- O Globo
"Regozijem-se os campos e tudo o que
neles há. Cantem de alegria, todas as árvores da floresta." (Salmos, 96:
12)
Dessa forma, o delegado Alexandre Saraiva
comemorou o afastamento de dez funcionários do Ministério do Meio Ambiente e a
batida policial nos escritórios do ministro Ricardo Salles.
Saraiva estava feliz com a Operação
Akuanduba, realizada por outro delegado, Franco Perazzoni, que, como ele,
também é especializado no tema, com doutorado em meio ambiente.
O delegado Saraiva havia denunciado Ricardo
Salles por ter atuado na tentativa de liberar um grande carregamento de madeira
ilegal, apreendida por ele. A denúncia lhe valeu o afastamento do cargo. E
ainda é muito audacioso, no governo Bolsonaro, denunciar um ministro que se
associe a bandidos ambientais travestidos de empresários.
A denúncia de Saraiva foi parar nas mãos da
ministra Cármen Lúcia, que a enviou para a PGR e, lá, adormeceu na gaveta de
Augusto Aras.

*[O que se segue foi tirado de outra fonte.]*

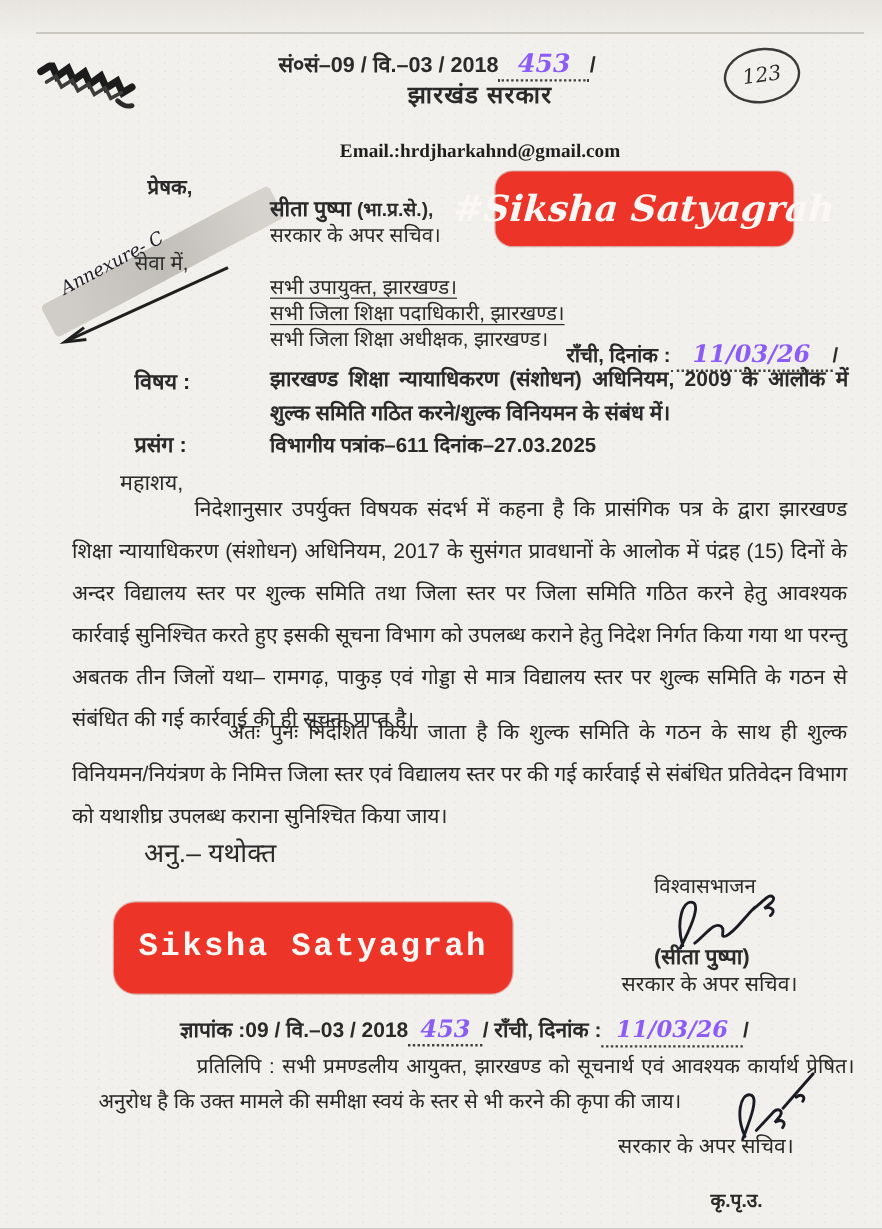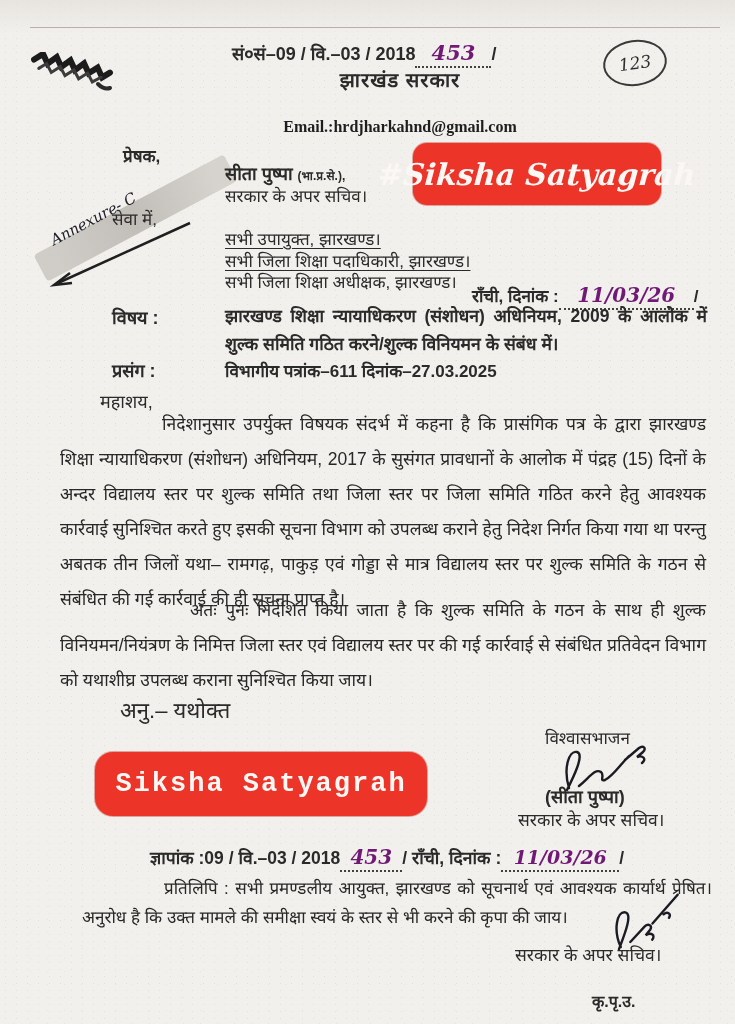--- a/index.html
+++ b/index.html
@@ -28,21 +28,21 @@
   }
   .topline { position:absolute; left:30px; top:27px; width:690px; height:1px; background:#9a968f; opacity:.7; }
   .abs { position:absolute; }
   .bold { font-weight:bold; }
   .dev { font-size:17px; line-height:1.25; color:#2a2a2a; }
   .devb { font-weight:bold; }
   .center { text-align:center; }
   .hw {
     font-family:"DejaVu Serif",serif;
     font-style:italic; font-weight:bold;
-    color:#701a75;
+    color:#8b5cf6;
     text-align:center;
   }
   .dotfill { border-bottom:2px dotted #44413c; display:inline-block; }
   .underl { text-decoration:underline; text-underline-offset:3px; }
   .badge {
     background:#ec3428;
     border-radius:14px;
     color:#fbf7f4;
     display:flex; align-items:center; justify-content:center;
     box-shadow:0 0 0 1px rgba(180,30,20,.35);
@@ -117,21 +117,21 @@
 
   <div class="abs dev devb" style="left:232px; top:40px; font-size:18px;">
     <span>सं०सं–09 / वि.–03 / 2018</span><span class="dotfill" style="width:76px; text-align:center;"><span class="hw" style="font-size:21px;">453</span></span><span>/</span>
   </div>
   <div class="abs dev devb center" style="left:180px; top:68px; width:440px; font-size:20px; letter-spacing:1px;">झारखंड सरकार</div>
   <div class="abs center bold" style="left:180px; top:118px; width:440px; font-size:16px; font-family:'Liberation Serif','DejaVu Serif',serif; color:#1e1e1e;">Email.:hrdjharkahnd@gmail.com</div>
 
   <div class="abs dev devb" style="left:123px; top:146px;">प्रेषक,</div>
   <div class="abs dev" style="left:225px; top:163px;">
     <span class="devb" style="font-size:18px;">सीता पुष्पा</span>
-    <span class="devb" style="font-size:12px;">(भा.प्र.से.),</span>
+    <span class="devb" style="font-size:16px;">(भा.प्र.से.),</span>
   </div>
   <div class="abs dev" style="left:225px; top:186px;">सरकार के अपर सचिव।</div>
 
   <div class="abs badge" style="left:413px; top:143px; width:248px; height:62px;">
     <span class="badge-top-text">#Siksha Satyagrah</span>
   </div>
 
   <div class="abs dev" style="left:112px; top:209px;">सेवा में,</div>
   <div class="abs dev underl" style="left:225px; top:229px;">सभी उपायुक्त, झारखण्ड।</div>
   <div class="abs dev underl" style="left:225px; top:251px;">सभी जिला शिक्षा पदाधिकारी, झारखण्ड।</div>
@@ -156,21 +156,21 @@
 
   <div class="abs dev" style="left:545px; top:728px; font-size:17px;">विश्वासभाजन</div>
   <div class="abs" style="left:555px; top:738px;">
     <svg width="100" height="58" viewBox="0 0 100 58">
       <path d="M14,50 C8,30 14,12 22,14 C30,16 18,40 12,52 M24,48 C34,40 40,30 46,34 c4,3 -2,10 4,8 c8,-4 14,-14 24,-24 M70,22 l14,-12 c4,-3 8,0 4,4 l-6,5 c6,-2 10,2 5,6" fill="none" stroke="#1b1b24" stroke-width="2.4" stroke-linecap="round"></path>
     </svg>
   </div>
   <div class="abs dev devb" style="left:545px; top:786px; font-size:18px;">(सीता पुष्पा)</div>
   <div class="abs dev" style="left:518px; top:810px; font-size:17.5px;">सरकार के अपर सचिव।</div>
 
-  <div class="abs badge" style="left:95px; top:752px; width:332px; height:64px; border-radius:18px;">
+  <div class="abs badge" style="left:95px; top:752px; width:332px; height:76px; border-radius:18px;">
     <span class="badge-mid-text">Siksha Satyagrah</span>
   </div>
 
   <div class="abs dev devb" style="left:150px; top:845px; font-size:17.5px;">
     <span>ज्ञापांक :09 / वि.–03 / 2018</span><span class="dotfill" style="width:62px; text-align:center;"><span class="hw" style="font-size:20px;">453</span></span><span>/  राँची, दिनांक :</span><span class="dotfill" style="width:118px; text-align:center;"><span class="hw" style="font-size:19px;">11/03/26</span></span><span>/</span>
   </div>
 
   <div class="abs para" style="left:82px; top:874px; width:630px; line-height:29px; text-indent:82px; font-size:17px;">प्रतिलिपि : सभी प्रमण्डलीय आयुक्त, झारखण्ड को सूचनार्थ एवं आवश्यक कार्यार्थ प्रेषित। अनुरोध है कि उक्त मामले की समीक्षा स्वयं के स्तर से भी करने की कृपा की जाय।</div>
 
   <div class="abs" style="left:602px; top:888px;">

Acontece que, correndo por fora, numa outra investigação, o
delegado Franco Perazzoni investigava algo parecido, as alterações de normas do
Ibama para favorecer madeireiros.
Ricardo Salles, na célebre reunião em que falou em passar a boiada, aproveitando-se da pandemia, revelou seus métodos. É preciso uma caneta, dizia ele, e um parecer. Caneta sem parecer dá cana.
Acontece que alterar normas, substituir
funcionários e colocar alguém que lhe escreva o parecer também podem dar cana.
A investigação brasileira que já existia
foi fortalecida com informações de um agente do United States Fish and Wildlife
Service, que detectou as exportações ilegais para os EUA, algumas no Porto de
Savannah, na Geórgia.
Graças a essa cooperação internacional, o
delegado Perazzoni avançou nas investigações, e o ministro Alexandre de Moraes
afastou os funcionários, inclusive o presidente do Ibama.
É uma festa na floresta. Em primeiro lugar,
por saber que a PF tem quadros especializados como Saraiva e Perazzoni, capazes
de defender a floresta e conhecedores dos métodos da corrupção normativa,
proclamados abertamente por Ricardo Salles.
Em segundo lugar, por saber que um serviço
como o Fish and Wildlife americano está jogando também do lado da Floresta
Amazônica, o que nos enche de esperança sobre a cooperação futura. Nossos
interlocutores agora são Biden e John Kerry, acabou a era Trump por lá.
Salles não caiu, apesar de tudo. Bolsonaro
está com ele e, no fundo, acha também que normas de proteção da floresta
deveriam ser atropeladas.
Tenho escrito muito sobre a política
destruidora do governo Bolsonaro, mas sempre a tratei como uma visão retrógrada
da maneira de produzir e consumir. Ela fundamenta ódio à floresta e aos povos
tradicionais que a mantêm de pé.
Víamos apenas barbárie numa política que,
entre outros, protege desmatadores e garimpeiros ilegais.
Duas crianças ianomâmis morreram vítimas
dessa barbárie, quando garimpeiros atiraram contra os índios no dia 10 de maio.
As mortes na floresta às vezes passam em branco, num contexto de pandemia, em
que todos se concentram nas mentiras que são contadas na CPI.
A operação Akuanduba trouxe, além de um fio
de esperança, algumas lições. A PF que defende as leis ambientais precisa ser
valorizada. O próprio Alexandre Saraiva deveria ser reconduzido a seu posto. É
um quadro valioso.
Assim como tivemos cooperação norte-americana
ao denunciar a madeira ilegal, é preciso que deputados brasileiros acionem o
Parlamento Europeu para obter o mesmo comportamento dos fiscais de lá.
As chances de preservar a floresta dependem
também dessas articulacões internacionais. É preciso que todos passem da
retórica à ação. Só assim poderão cantar todas as árvores que restam na
Floresta Amazônica e nos outros biomas brasileiros.